Thanks. --Justice for All 08:42, 19 July 2007 (UTC)[reply]

As per your request I have rewritten the entire article and referenced what I could (although most of the references are in Chinese -- sorry, there's not much about her in English). I also removed the biography section completely, because what was there previously was just a restatement of what was already written in the lead (albeit in a far less encyclopedic tone). I do think we should have a biography section, though, so i left a {{sectstub}} in. Hopefully something who knows something about her life can fill it in. There's bound to be information on-line, but unfortunately the average Chinese person seems to be more concerned with her blood type than where she grew up, etc. Anyway, cheers... 70.132.14.22 07:28, 27 July 2007 (UTC)[reply]

Removal of plagiarized content[edit]

I removed everything in the biography section because it was plagiarized from this website (in this edit...notice that the website is from 17 March 2006 and the edit that inserted this content was on 1 September 2008). —Politizer talk/contribs 07:05, 5 November 2008 (UTC)[reply]

rated no 9 in Chinese domestic blog ranking in 2011 comment removed[edit]
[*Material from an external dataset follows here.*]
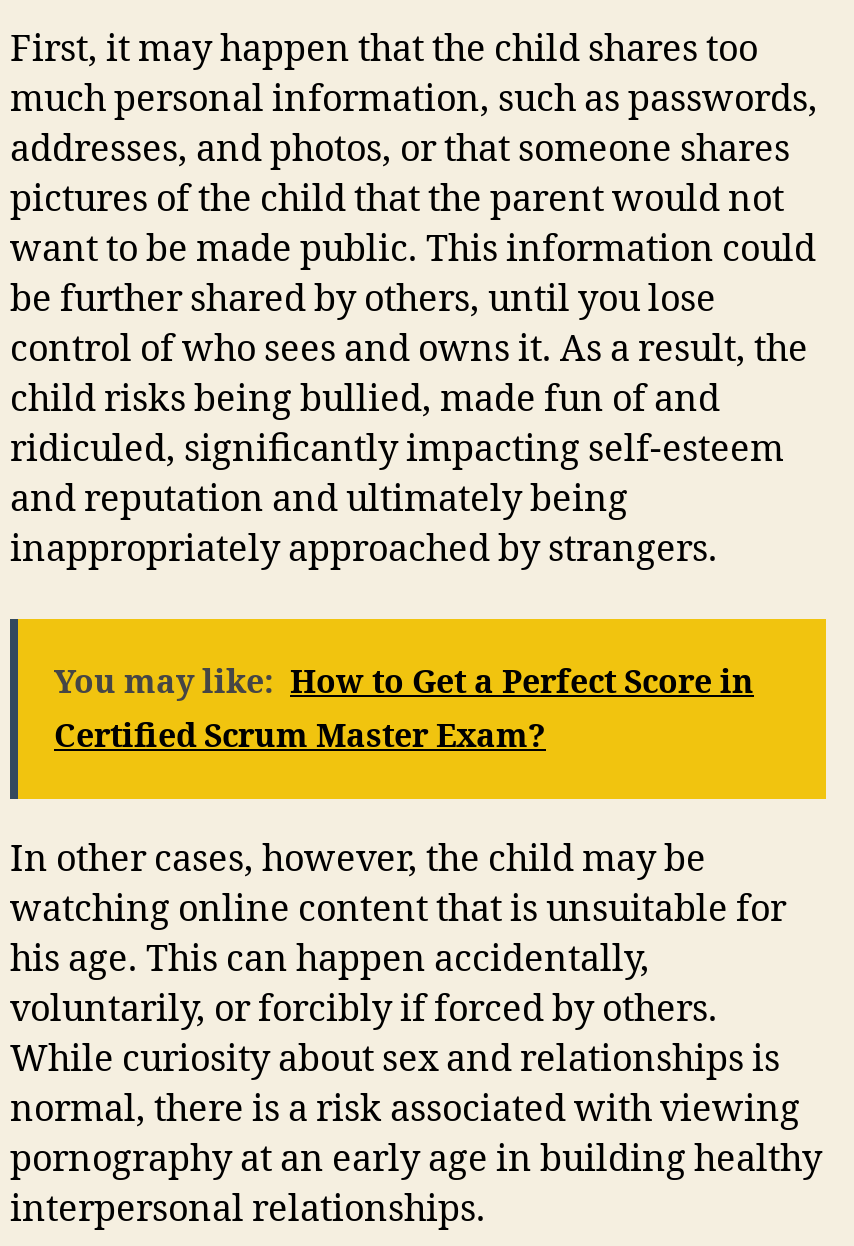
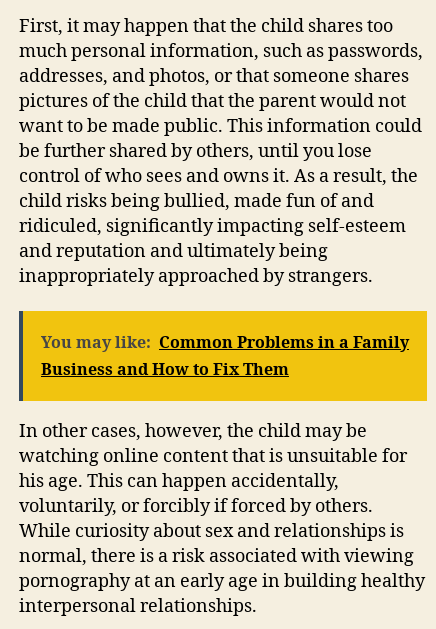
[54,663,754,757] You may like: How to Get a Perfect Score in | Certified Scrum Master Exam? -> [41,333,409,380] You may like: Common Problems in a Family | Business and How to Fix Them

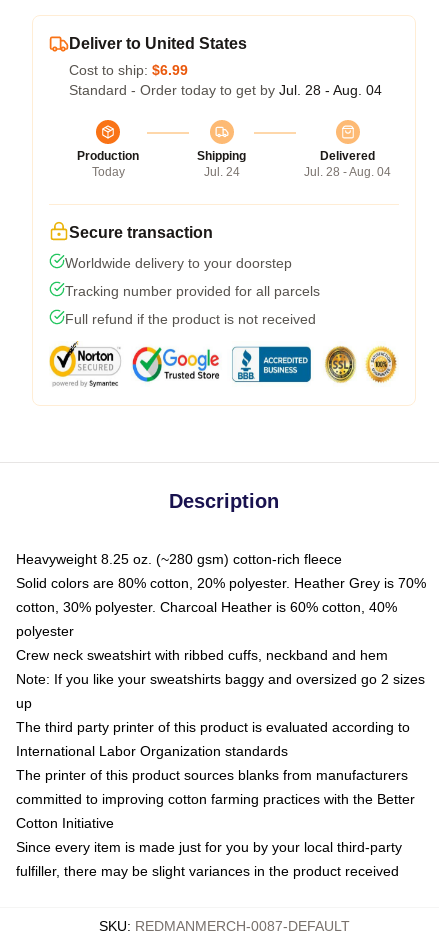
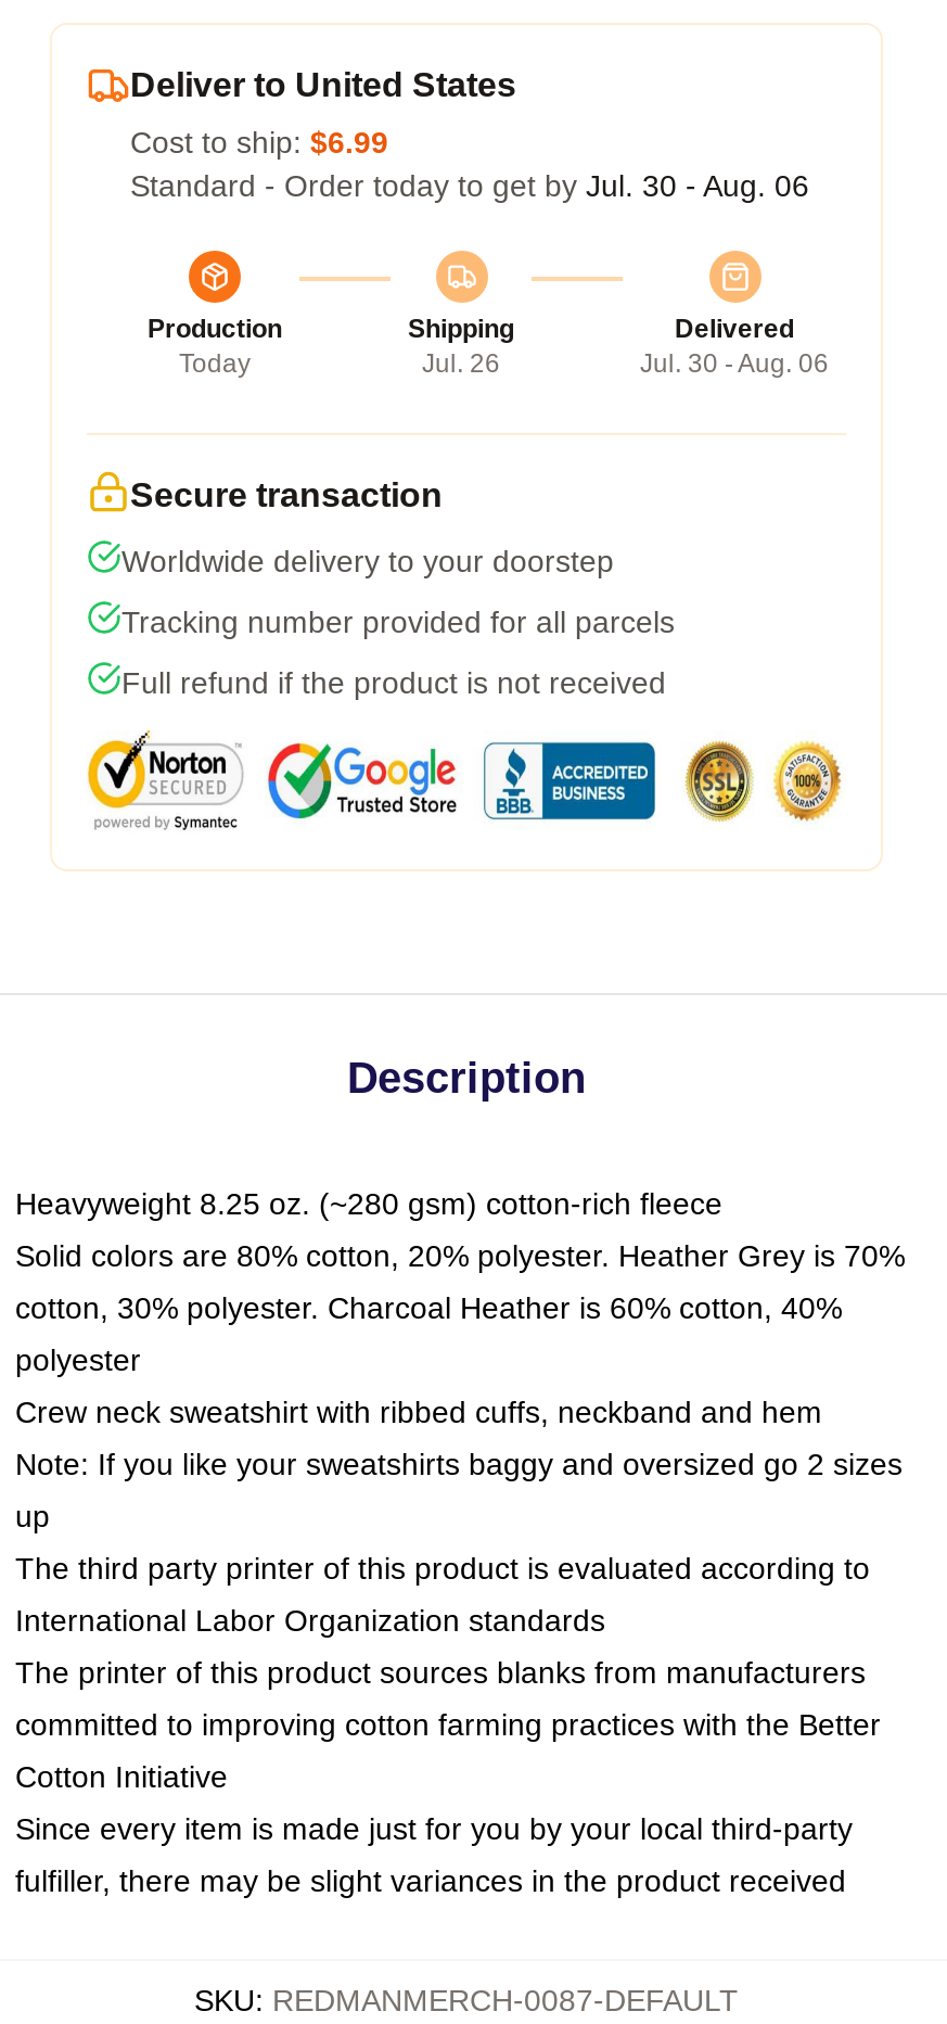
[69,82,382,98] Standard - Order today to get by Jul. 28 - Aug. 04 -> [130,168,809,203] Standard - Order today to get by Jul. 30 - Aug. 06
[204,165,240,179] Jul. 24 -> [422,348,500,379] Jul. 26
[304,165,391,179] Jul. 28 - Aug. 04 -> [640,348,829,379] Jul. 30 - Aug. 06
In the second paragraph of the lede, we mention her 2006 blog ranking -- specifically, it was number 1, worldwide, by Technorati's measure. Now, 2006 was a few years ago and some editors apparently feel that we should have her 2011 numbers there also. This is misguided. Here's why.

Xu Jing Lei is very famous in China, but she's not (yet?) famous outside of China, particularly not in the west, where most en readers hail from. Because of this, in 2006, there was a certain amount of media buzz in the west about how an "unknown" Chinese actress had the most popular blog in the world. It was important because it implied a few things: one, that there were a growing number of Chinese on the internet with the ability to affect global trends and rankings, and two, that there were people out there who were arguably incredibly popular and influential that most people living in the western bubble had never even heard of.

When I wrote most of this article (as an anon) initially the reason I included the 2006 Technorati numbers was because they helped establish her notability globally, and because it got substantial media coverage at the time.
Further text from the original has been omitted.